### WORK TO BE COMPLETED
The lines below from the one with "(868, 468) none" up to and including the one with "(344, 26) none" are what you should set down, exactly and without pictures.

━━ PROVIDED DATA

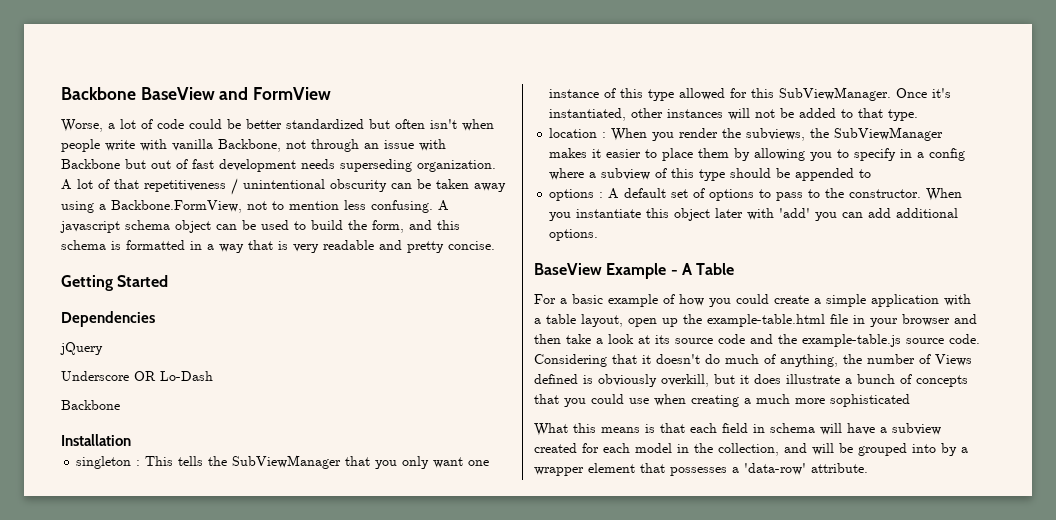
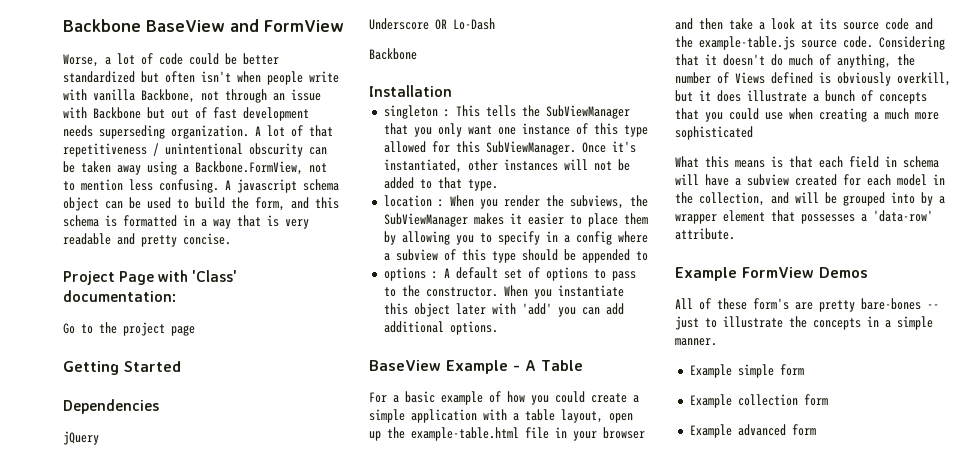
(495, 245) none -> [63,270,238,285] [63,290,176,302] [63,322,195,336] // Project Page with 'Class' documentation: // Go to the project page
(868, 468) none -> [675,267,868,281] [675,298,939,312] [675,316,933,330] [675,338,717,346] [689,364,804,378] [689,394,828,408] [689,424,816,438] // Example FormView Demos // All of these form's are pretty bare-bones -- just to illustrate the concepts in a simple manner. // Example simple form // Example collection form // Example advanced form

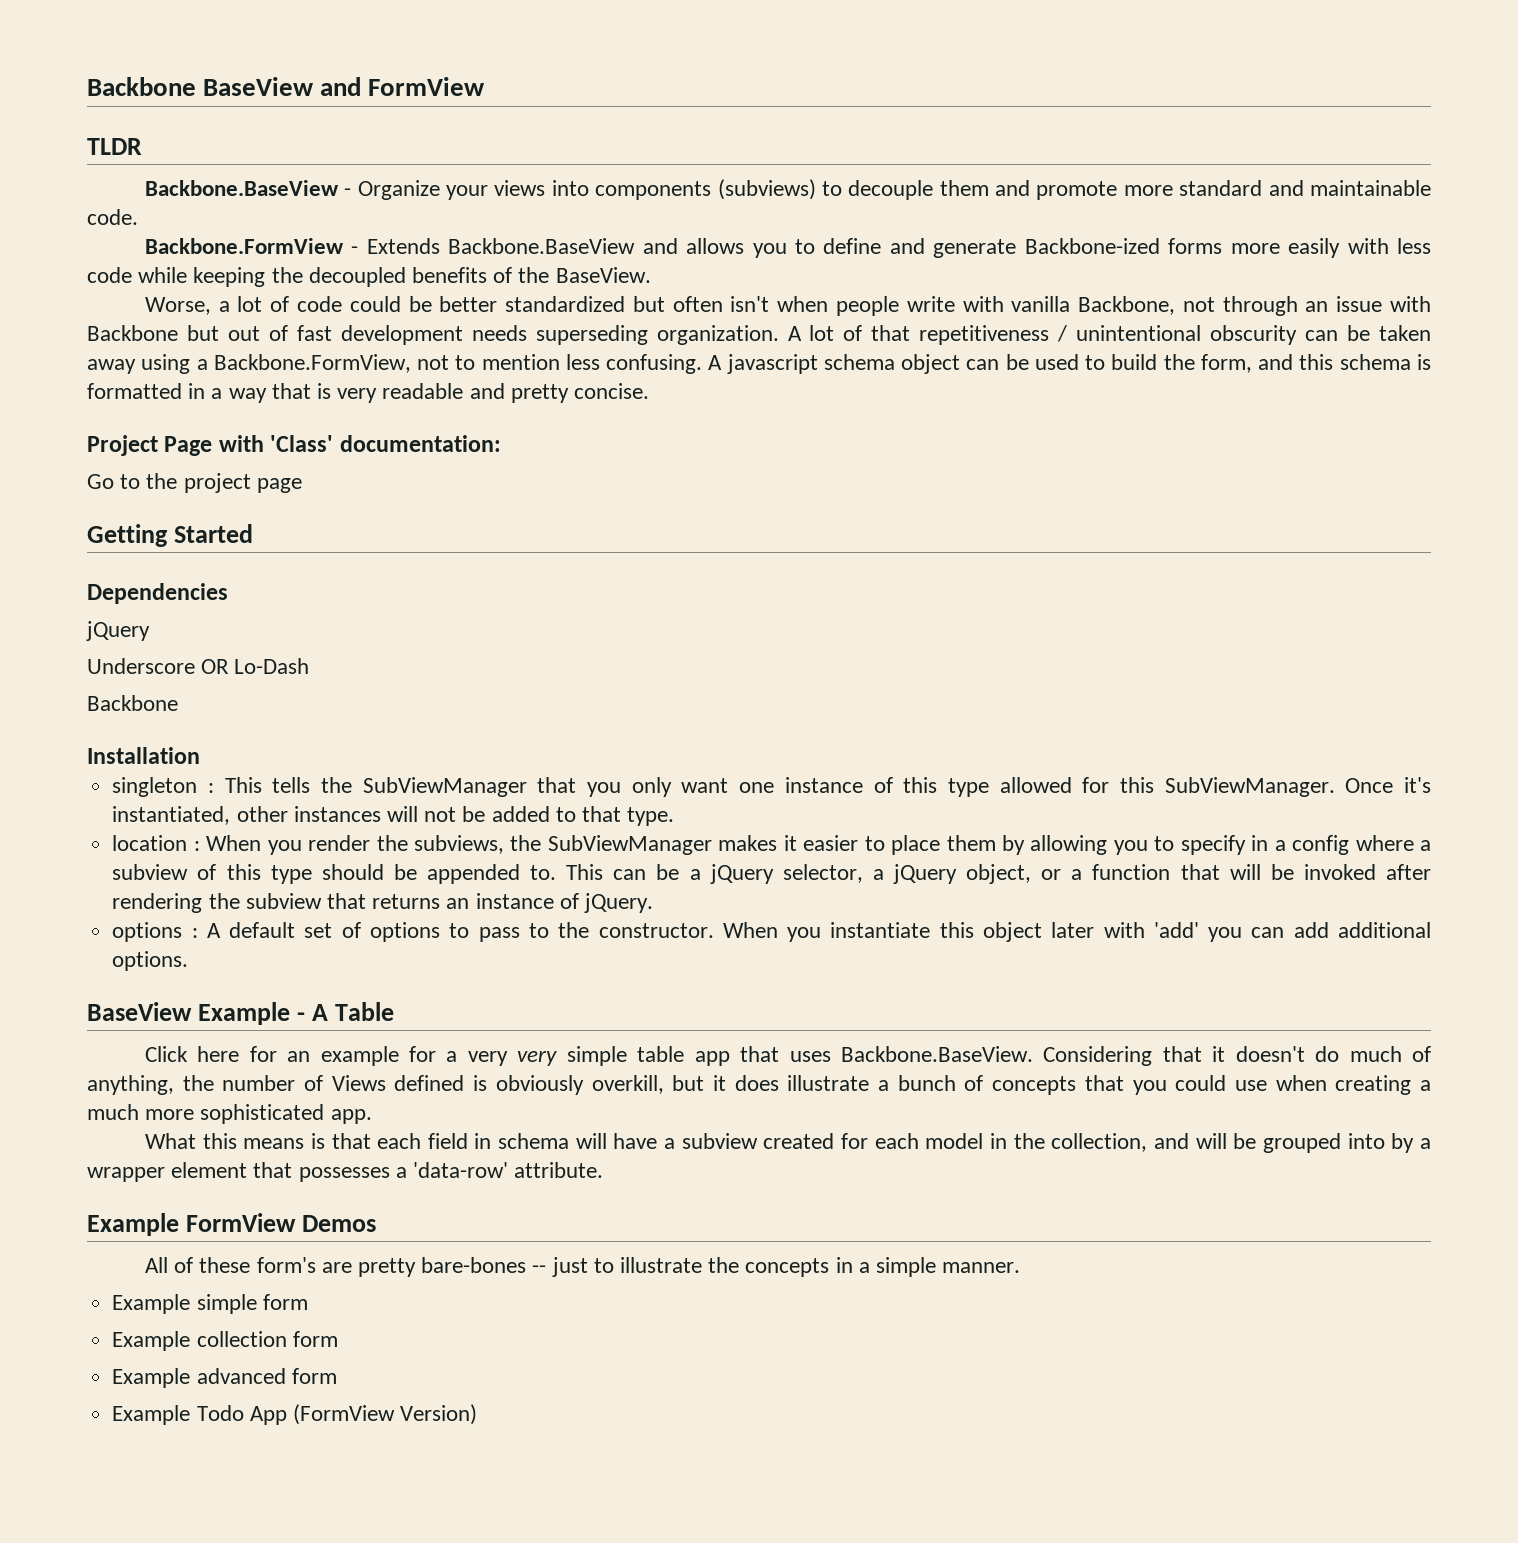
(344, 26) none -> [87,138,142,155] [144,179,1431,200] [87,209,138,225] [144,238,1431,258] [87,267,651,287] // TLDR // Backbone.BaseView - Organize your views into components (subviews) to decouple them and promote more standard and maintainable code. // Backbone.FormView - Extends Backbone.BaseView and allows you to define and generate Backbone-ized forms more easily with less code while keeping the decoupled benefits of the BaseView.
[635,251,648,261] to -> [530,864,1431,884] [112,893,653,913] to. This can be a jQuery selector, a jQuery object, or a function that will be invoked after rendering the subview that returns an instance of jQuery.
[369,391,639,405] [369,409,633,423] [369,427,645,441] [675,18,933,30] [675,36,873,50] For a basic example of how you could create a simple application with a table layout, open up the example-table.html file in your browser and then take a look at its source code and the example-table.js source code. -> [144,1046,1033,1066] Click here for an example for a very very simple table app that uses Backbone.BaseView.
(753, 133) none -> [330,1109,372,1124] app.
(816, 430) none -> [112,1404,478,1425] // Example Todo App (FormView Version)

━━━━

### OUTPUT OF THE EXERCISE
(868, 468) none -> [675,267,868,281] [675,298,939,312] [675,316,933,330] [675,338,717,346] [689,364,804,378] [689,394,828,408] [689,424,816,438] // Example FormView Demos // All of these form's are pretty bare-bones -- just to illustrate the concepts in a simple manner. // Example simple form // Example collection form // Example advanced form

(344, 26) none -> [87,138,142,155] [144,179,1431,200] [87,209,138,225] [144,238,1431,258] [87,267,651,287] // TLDR // Backbone.BaseView - Organize your views into components (subviews) to decouple them and promote more standard and maintainable code. // Backbone.FormView - Extends Backbone.BaseView and allows you to define and generate Backbone-ized forms more easily with less code while keeping the decoupled benefits of the BaseView.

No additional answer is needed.